Finzel et al. J Cancer Metastasis Treat 2018;4:21  I  http://dx.doi.org/10.20517/2394-4722.2018.10                             Page 3 of 10

               prostate (6.3%), hepatobiliary (5.7%), brain (5.1%), pancreatic (5.1%), gastric (4.6%), carcinoma of unknown
               primary (3.4%), head and neck cancer (1.7%) and other cancers (11.1%). Solid biopsies were obtained as
               a formalin-fixed paraffin-embedded (FFPE) block from either the primary or the metastatic tumor and
               underwent review by a pathologist to determine if the criteria for sample acceptance were met: tumor tissue
                                                         2
               > 10% of the whole sample and tumor size > 5 mm  in order to have enough tumor material, and lymphocyte
               invasion < 20% in the region where the tumor cells were located to avoid lymphocyte DNA contamination. In
               addition, tissue samples were macro-dissected to remove contaminating normal tissue. Blood was collected
               in two Cell-Free DNA BCT® CE tubes (Streck, La Vista, USA) and underwent visual inspection to determine
               that no hemolysis had occurred.


               Sample preparation and next-generation sequencing
               DNA was extracted from FFPE tissue and cfDNA was extracted from blood using the Qiagen DNA
               FFPE Tissue Kit or Qiagen DNA Blood Mini Kit (Qiagen, Valencia, USA) respectively. DNA quantity was
               measured using the Qubit 2.0 Fluorometer (Thermo Fisher Scientific, Waltham, USA). To identify somatic
               alterations in tumor samples, we used our proprietary solution OncoSTRAT&GO™ (OncoDNA, Gosselies,
               Belgium). This solution is built based on the Oncomine Comprehensive Panel v2 designed by ThermoFisher,
               which we updated in order to analyse genome regions or genes not included in that version but shown
               to be important in cancer. OncoSTRAT&GO™ is based on AmpliSeq technology, amplifying for next-
               generation sequencing (NGS) whole exons and hotspot mutations of 192 genes (gene panel for the solid
               biopsy part of OncoSTRAT&GO™) or hotspot mutations of 27 genes (gene panel for the liquid biopsy part
               of OncoSTRAT&GO™). Briefly, the targeted sequencing libraries were generated using the Ion AmpliSeq
               Library kit 2.0 according to the manufacturer’s instructions (Thermo Fisher Scientific, Waltham, USA).
               The starting material consisted of 10 ng DNA from FFPE or blood samples per pool of amplification (4 for
               the solid part and 2 for the liquid part, respectively). The primers used for amplification were partially
               digested by Pfu enzyme. The product of digestion was then ligated with corresponding barcoded adapters
               and purified using Ampure Beads (Beckman Coulter Inc., Indianapolis, USA). The product of purification
               was amplified for 5 more cycles and subsequently re-purified using Ampure Beads to generate the library
               sample. The quality of the libraries was assessed using the Qubit dsDNA HS Assay kit (Thermo Fisher
               Scientific, Waltham, USA). Ten pmol/L of each library was loaded into the IonChef system (Thermo Fisher
               Scientific, Waltham, USA) for the emulsion polymerase chain reaction. Libraries were then loaded into the
               sequencing chip that was placed in either the Personal Genome Machine, the Proton or the 5XL device
               (Thermo Fisher Scientific, Waltham, USA) depending on the required throughput. An average coverage of
               1000× was generated in order to detect single-base substitutions down to 5% for the FFPE, and of 10000× to
               detect base substitutions down to 0.1% for blood samples.

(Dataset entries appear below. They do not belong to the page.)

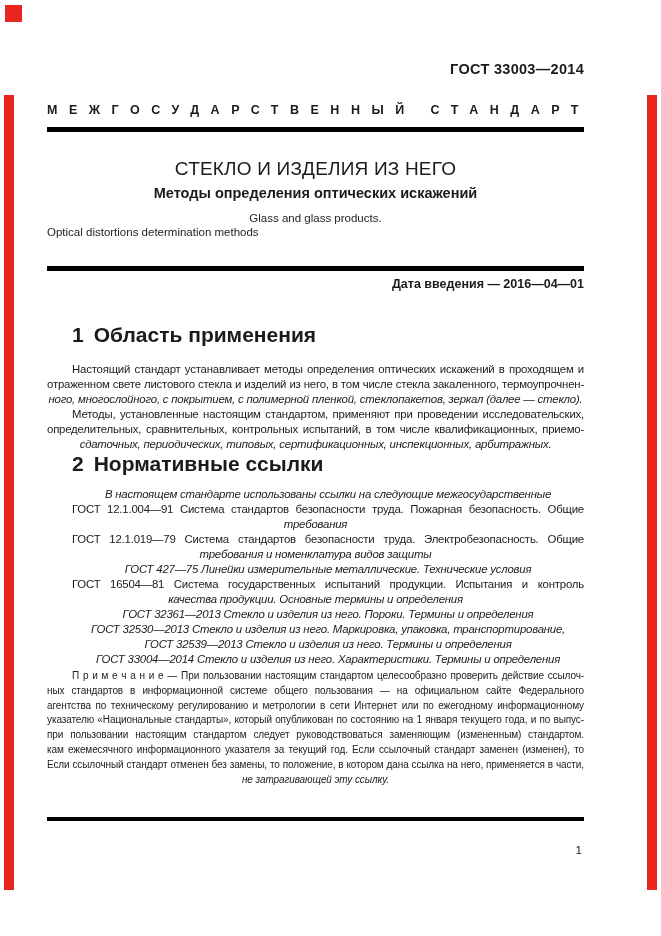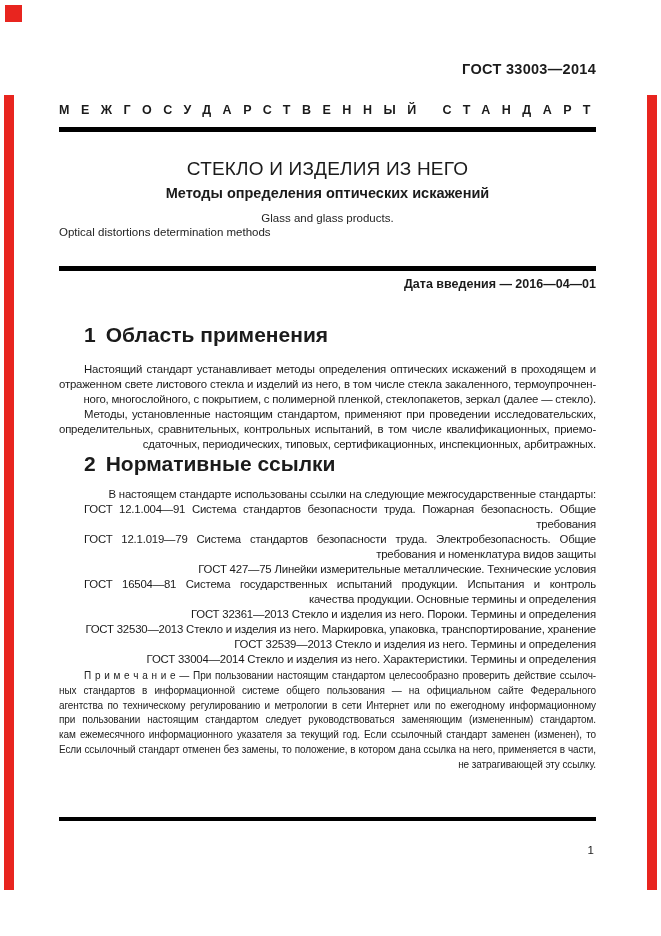--- a/index.html
+++ b/index.html
@@ -21,7 +21,7 @@
 
   
   .col{position:absolute;left:47px;top:0;width:537px;height:936px;}
-  .col > div{position:absolute;left:12px;width:537px;}
+  .col > div{position:absolute;left:0;width:537px;}
 
   .doc-code{top:61px;text-align:right;font-weight:bold;font-size:14.5px;line-height:16px;letter-spacing:.3px;}
   .std-type{

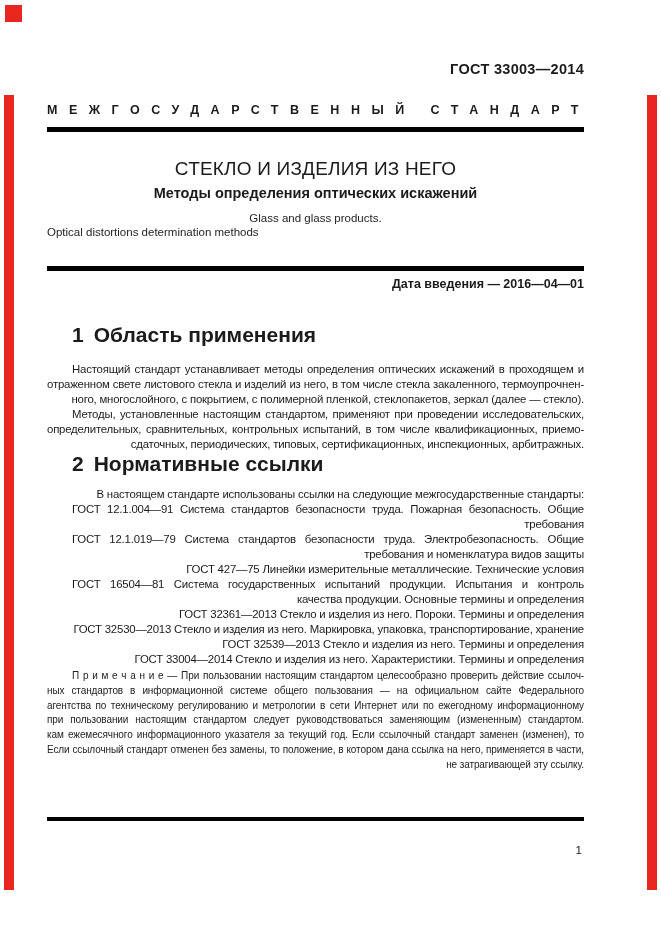--- a/index.html
+++ b/index.html
@@ -56,7 +56,7 @@
     overflow:hidden;
   }
   .tline.first{text-indent:25px;}
-  .tline.last{text-align:right;text-align-last:auto;}
+  .tline.last{text-align:center;text-align-last:auto;font-style:italic;}
 
   .rule-3{top:817px;height:4px;}
   .edition{top:826px;font-weight:bold;font-size:12px;}

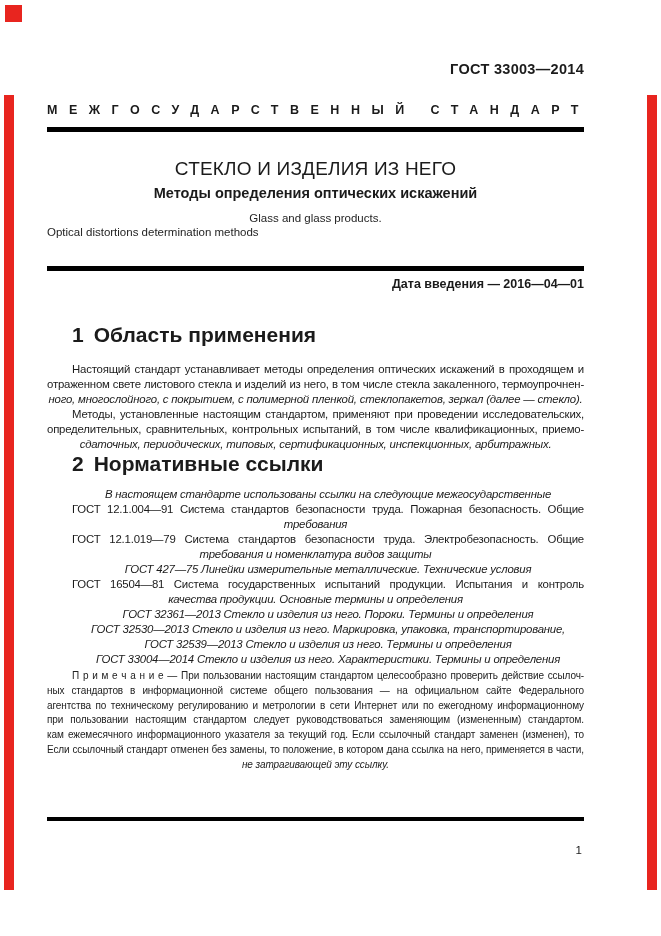--- a/index.html
+++ b/index.html
@@ -124,6 +124,7 @@
         <div class="tline first">П р и м е ч а н и е — При пользовании настоящим стандартом целесообразно проверить действие ссылоч-</div>
         <div class="tline">ных стандартов в информационной системе общего пользования — на официальном сайте Федерального</div>
         <div class="tline">агентства по техническому регулированию и метрологии в сети Интернет или по ежегодному информационному</div>
+        <div class="tline">указателю «Национальные стандарты», который опубликован по состоянию на 1 января текущего года, и по выпус-</div>
         <div class="tline">при пользовании настоящим стандартом следует руководствоваться заменяющим (измененным) стандартом.</div>
         <div class="tline">кам ежемесячного информационного указателя за текущий год. Если ссылочный стандарт заменен (изменен), то</div>
         <div class="tline">Если ссылочный стандарт отменен без замены, то положение, в котором дана ссылка на него, применяется в части,</div>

               Primary processing of next-generation sequencing data and identification of putative somatic
               mutations
               The data generated from the FFPE and blood samples were first aligned to the human reference sequence and
               annotated using the Consensus Coding DNA Sequences, RefSeq, and Ensembl databases. NGS data were
               then analysed using the Torrent Suite Software (Thermo Fisher Scientific, Waltham, USA). Next, somatic
               mutations were identified with the Variant Caller 4.0 software (Thermo Fisher Scientific, Waltham, USA)
               using the somatic high stringency parameters to ensure sufficient coverage of the analysed bases and to
               exclude mapping and sequencing errors [Supplementary Tables 1 and 2]. Genetic aberration analysis was
               focussed on single-base substitutions, small insertions and deletions. Candidate somatic alterations were
               further filtered based on: coverage of > 100 in solid biopsy analysis; a forward-reverse ratio of 10%, 90%; the
               exclusion of intronic and silent changes; and the retention of mutations resulting in missense mutations,
               nonsense mutations, frameshifts, or splice site alterations in the protein coding region. A manual visual
               inspection step was used to further remove artefactual changes.